Material for the task –

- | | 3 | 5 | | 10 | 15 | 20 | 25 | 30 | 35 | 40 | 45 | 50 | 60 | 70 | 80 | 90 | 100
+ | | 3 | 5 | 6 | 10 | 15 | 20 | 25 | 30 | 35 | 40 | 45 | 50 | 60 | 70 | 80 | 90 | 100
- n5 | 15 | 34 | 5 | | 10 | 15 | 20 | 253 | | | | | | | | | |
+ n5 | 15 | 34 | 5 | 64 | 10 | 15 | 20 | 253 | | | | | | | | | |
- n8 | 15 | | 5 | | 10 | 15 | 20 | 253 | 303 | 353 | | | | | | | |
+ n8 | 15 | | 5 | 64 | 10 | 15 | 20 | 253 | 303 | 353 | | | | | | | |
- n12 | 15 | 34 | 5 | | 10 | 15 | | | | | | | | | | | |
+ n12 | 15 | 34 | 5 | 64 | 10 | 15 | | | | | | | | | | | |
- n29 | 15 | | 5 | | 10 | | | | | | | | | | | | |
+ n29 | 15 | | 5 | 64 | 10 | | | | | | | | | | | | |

--

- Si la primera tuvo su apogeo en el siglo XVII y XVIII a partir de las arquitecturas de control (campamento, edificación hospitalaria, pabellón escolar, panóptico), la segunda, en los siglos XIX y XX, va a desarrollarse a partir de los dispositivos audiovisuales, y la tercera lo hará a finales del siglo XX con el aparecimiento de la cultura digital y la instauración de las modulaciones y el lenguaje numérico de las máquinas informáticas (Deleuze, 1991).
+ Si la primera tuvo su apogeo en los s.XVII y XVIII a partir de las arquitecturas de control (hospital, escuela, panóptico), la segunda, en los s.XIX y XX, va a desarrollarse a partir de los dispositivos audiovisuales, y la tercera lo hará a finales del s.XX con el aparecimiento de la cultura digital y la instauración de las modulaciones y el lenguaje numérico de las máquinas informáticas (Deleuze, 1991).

Required work –
Of the entries above, repeat exactly the lines between the line with "- n12 | 15 |" and the line with "5 | 64 | 10 | |", inclusive, and no others.

Problem solution –
- n12 | 15 | 34 | 5 | | 10 | 15 | | | | | | | | | | | |
+ n12 | 15 | 34 | 5 | 64 | 10 | 15 | | | | | | | | | | | |
- n29 | 15 | | 5 | | 10 | | | | | | | | | | | | |
+ n29 | 15 | | 5 | 64 | 10 | | | | | | | | | | | | |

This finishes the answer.